# What you are asked to do
Leaving out all images, return the entries below exactly.

________________

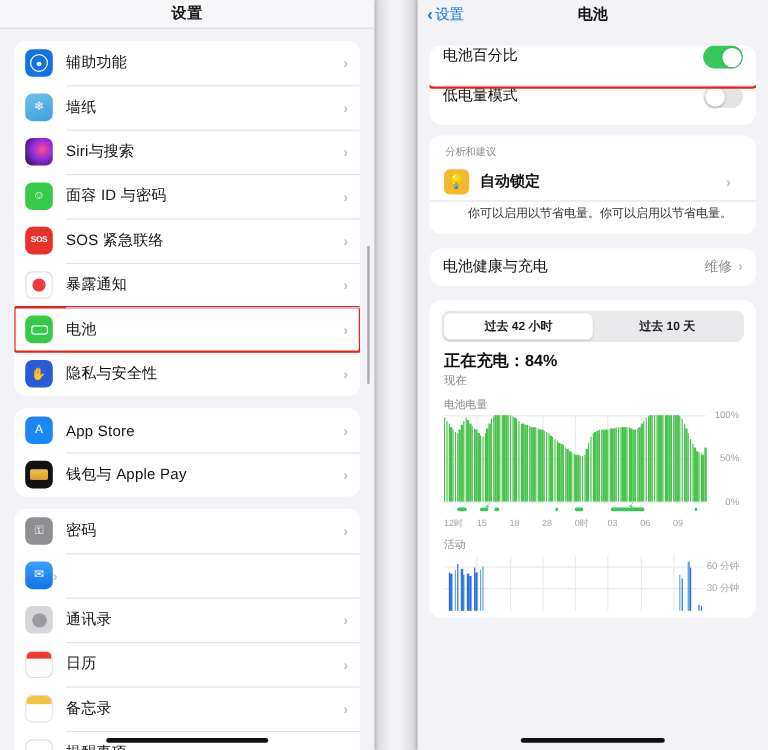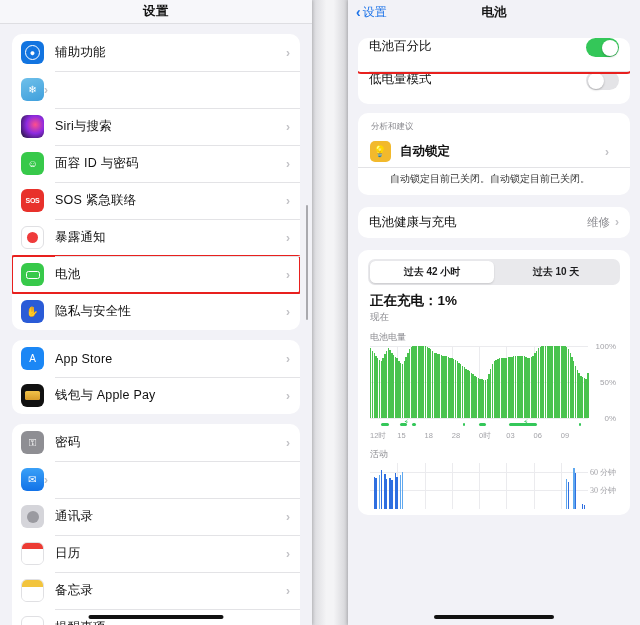--- a/index.html
+++ b/index.html
@@ -161,6 +161,7 @@
           </div>
           <div class="row">
             <span class="ico i-wall">❄</span>
+            <span class="rlabel">墙纸</span>
             <span class="chev">›</span>
           </div>
           <div class="row">

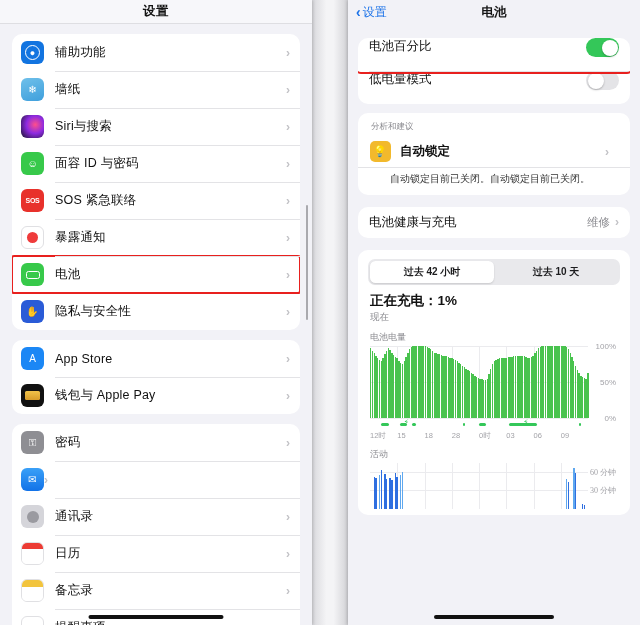--- a/index.html
+++ b/index.html
@@ -292,7 +292,7 @@
           <span class="t">自动锁定</span>
           <span class="chev">›</span>
         </div>
-        <div class="locknote">自动锁定目前已关闭。自动锁定目前已关闭。</div>
+        <div class="locknote">你可以启用以节省电量。你可以启用以节省电量。</div>
       </div>
 
       <div class="rgrp" style="margin-top:12px;">

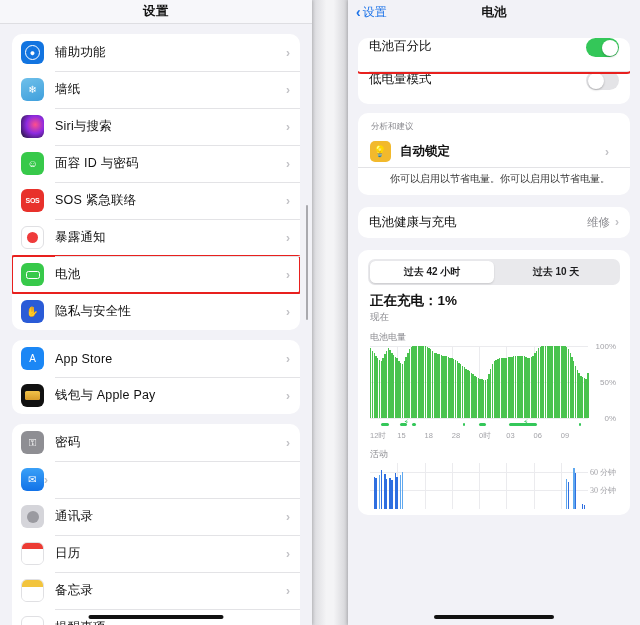--- a/index.html
+++ b/index.html
@@ -309,7 +309,7 @@
           <div>过去 10 天</div>
         </div>
         <div class="chgline">
-          <div class="big">正在充电：1%</div>
+          <div class="big">正在充电：84%</div>
           <div class="sub">现在</div>
         </div>
 

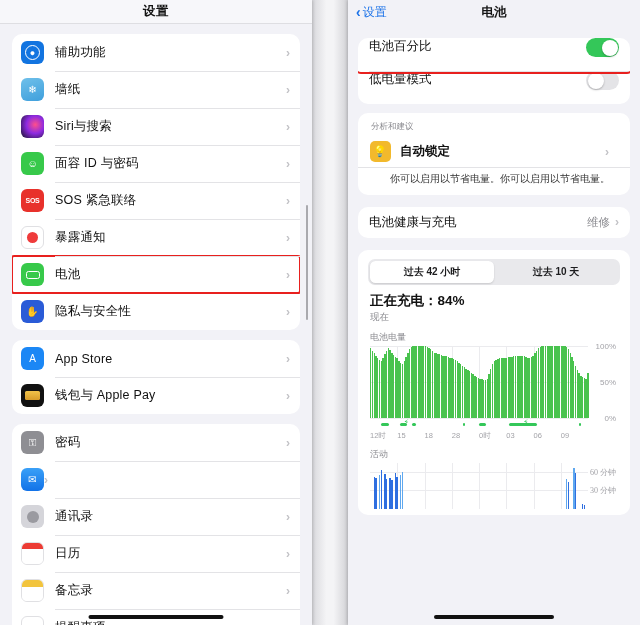--- a/index.html
+++ b/index.html
@@ -480,7 +480,7 @@
           </div>
 
         <div class="ctitle2">活动</div>
-        <div class="chartwrap" style="padding-right:30px;font-family:Liberation Serif, serif;">
+        <div class="chartwrap" style="padding-right:30px;">
           <div class="chart" id="chart-activity" style="height:46px;">
               <div class="gl" style="top: 9.2px;"></div>
               <div class="ylab" style="top: 9.2px;">60 分钟</div>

________________

# Answer to this exercise
--- a/index.html
+++ b/index.html
@@ -161,6 +161,7 @@
           </div>
           <div class="row">
             <span class="ico i-wall">❄</span>
+            <span class="rlabel">墙纸</span>
             <span class="chev">›</span>
           </div>
           <div class="row">

--- a/index.html
+++ b/index.html
@@ -292,7 +292,7 @@
           <span class="t">自动锁定</span>
           <span class="chev">›</span>
         </div>
-        <div class="locknote">自动锁定目前已关闭。自动锁定目前已关闭。</div>
+        <div class="locknote">你可以启用以节省电量。你可以启用以节省电量。</div>
       </div>
 
       <div class="rgrp" style="margin-top:12px;">

--- a/index.html
+++ b/index.html
@@ -309,7 +309,7 @@
           <div>过去 10 天</div>
         </div>
         <div class="chgline">
-          <div class="big">正在充电：1%</div>
+          <div class="big">正在充电：84%</div>
           <div class="sub">现在</div>
         </div>
 

--- a/index.html
+++ b/index.html
@@ -480,7 +480,7 @@
           </div>
 
         <div class="ctitle2">活动</div>
-        <div class="chartwrap" style="padding-right:30px;font-family:Liberation Serif, serif;">
+        <div class="chartwrap" style="padding-right:30px;">
           <div class="chart" id="chart-activity" style="height:46px;">
               <div class="gl" style="top: 9.2px;"></div>
               <div class="ylab" style="top: 9.2px;">60 分钟</div>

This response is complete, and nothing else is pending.